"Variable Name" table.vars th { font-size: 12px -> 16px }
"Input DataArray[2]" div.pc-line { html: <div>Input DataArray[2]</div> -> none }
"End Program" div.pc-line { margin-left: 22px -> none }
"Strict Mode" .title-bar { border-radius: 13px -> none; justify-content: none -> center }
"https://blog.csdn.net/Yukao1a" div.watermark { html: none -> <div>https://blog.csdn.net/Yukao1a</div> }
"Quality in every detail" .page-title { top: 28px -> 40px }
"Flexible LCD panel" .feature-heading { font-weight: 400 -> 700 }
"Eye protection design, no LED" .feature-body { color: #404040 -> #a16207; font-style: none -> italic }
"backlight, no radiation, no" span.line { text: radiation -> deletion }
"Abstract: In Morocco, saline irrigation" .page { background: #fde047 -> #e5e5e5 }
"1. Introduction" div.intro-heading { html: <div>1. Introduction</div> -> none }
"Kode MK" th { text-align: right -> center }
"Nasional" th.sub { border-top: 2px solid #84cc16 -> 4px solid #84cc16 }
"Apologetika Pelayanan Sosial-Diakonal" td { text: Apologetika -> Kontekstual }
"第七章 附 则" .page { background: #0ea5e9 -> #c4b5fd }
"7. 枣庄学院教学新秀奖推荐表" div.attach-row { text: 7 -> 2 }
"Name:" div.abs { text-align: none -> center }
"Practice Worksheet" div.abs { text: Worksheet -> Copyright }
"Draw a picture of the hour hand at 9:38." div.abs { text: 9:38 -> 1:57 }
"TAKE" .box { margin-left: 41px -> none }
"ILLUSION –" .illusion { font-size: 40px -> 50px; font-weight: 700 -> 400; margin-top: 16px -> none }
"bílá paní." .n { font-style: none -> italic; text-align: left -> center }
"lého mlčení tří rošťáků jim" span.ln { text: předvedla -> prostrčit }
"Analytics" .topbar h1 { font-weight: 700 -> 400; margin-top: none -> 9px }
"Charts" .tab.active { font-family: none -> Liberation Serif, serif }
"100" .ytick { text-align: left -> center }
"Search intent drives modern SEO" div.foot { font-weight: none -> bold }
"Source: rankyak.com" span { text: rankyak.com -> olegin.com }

::::::::

▸ Problem requirements:
Pick out every line above that holds the word "align" and copy it.

▸ Your response:
"Kode MK" th { text-align: right -> center }
"Name:" div.abs { text-align: none -> center }
"bílá paní." .n { font-style: none -> italic; text-align: left -> center }
"100" .ytick { text-align: left -> center }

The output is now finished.